* [ACTIVITY]: Starting at the line that holds "Self-adhesive labels 58x43" and stopping at the line that holds "delivery date: 2025-07-22 -> 2025-07-28", restate the records below word for word, with both of those lines included.

GIVEN DATA section start

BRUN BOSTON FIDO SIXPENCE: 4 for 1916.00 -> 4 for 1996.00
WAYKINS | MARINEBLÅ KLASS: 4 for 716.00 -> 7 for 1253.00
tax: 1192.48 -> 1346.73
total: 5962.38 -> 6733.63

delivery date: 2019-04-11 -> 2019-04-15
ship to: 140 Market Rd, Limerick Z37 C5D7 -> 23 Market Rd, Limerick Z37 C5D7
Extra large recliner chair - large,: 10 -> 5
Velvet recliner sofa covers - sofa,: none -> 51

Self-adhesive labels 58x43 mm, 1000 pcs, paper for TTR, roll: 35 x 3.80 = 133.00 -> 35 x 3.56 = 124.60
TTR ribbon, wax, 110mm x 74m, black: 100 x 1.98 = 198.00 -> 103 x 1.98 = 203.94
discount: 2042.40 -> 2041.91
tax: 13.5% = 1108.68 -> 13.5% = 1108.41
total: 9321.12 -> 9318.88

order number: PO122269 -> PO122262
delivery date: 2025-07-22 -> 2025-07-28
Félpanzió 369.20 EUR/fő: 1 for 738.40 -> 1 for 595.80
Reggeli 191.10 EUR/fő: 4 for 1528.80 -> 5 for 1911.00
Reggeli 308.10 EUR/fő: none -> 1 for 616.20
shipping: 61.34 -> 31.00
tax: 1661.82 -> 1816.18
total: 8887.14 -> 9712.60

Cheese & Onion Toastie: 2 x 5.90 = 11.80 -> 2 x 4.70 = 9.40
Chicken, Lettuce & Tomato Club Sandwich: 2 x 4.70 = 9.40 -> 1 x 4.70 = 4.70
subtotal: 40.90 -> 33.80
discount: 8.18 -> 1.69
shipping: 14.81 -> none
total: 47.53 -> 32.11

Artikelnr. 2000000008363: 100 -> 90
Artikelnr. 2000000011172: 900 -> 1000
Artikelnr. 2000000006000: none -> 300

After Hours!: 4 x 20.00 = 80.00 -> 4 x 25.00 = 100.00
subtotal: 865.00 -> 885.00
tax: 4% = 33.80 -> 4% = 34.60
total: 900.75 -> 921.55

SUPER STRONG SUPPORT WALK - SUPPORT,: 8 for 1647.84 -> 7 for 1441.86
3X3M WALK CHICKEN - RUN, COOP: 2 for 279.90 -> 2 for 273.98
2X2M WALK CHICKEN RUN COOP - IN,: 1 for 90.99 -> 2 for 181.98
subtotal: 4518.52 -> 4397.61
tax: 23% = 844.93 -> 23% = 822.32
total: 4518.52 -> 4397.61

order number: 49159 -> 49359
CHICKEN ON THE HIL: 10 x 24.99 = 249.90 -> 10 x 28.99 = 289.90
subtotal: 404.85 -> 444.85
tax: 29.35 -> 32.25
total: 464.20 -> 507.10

GIVEN DATA section end

* [REPLY TO THE EXERCISE]:
Self-adhesive labels 58x43 mm, 1000 pcs, paper for TTR, roll: 35 x 3.80 = 133.00 -> 35 x 3.56 = 124.60
TTR ribbon, wax, 110mm x 74m, black: 100 x 1.98 = 198.00 -> 103 x 1.98 = 203.94
discount: 2042.40 -> 2041.91
tax: 13.5% = 1108.68 -> 13.5% = 1108.41
total: 9321.12 -> 9318.88

order number: PO122269 -> PO122262
delivery date: 2025-07-22 -> 2025-07-28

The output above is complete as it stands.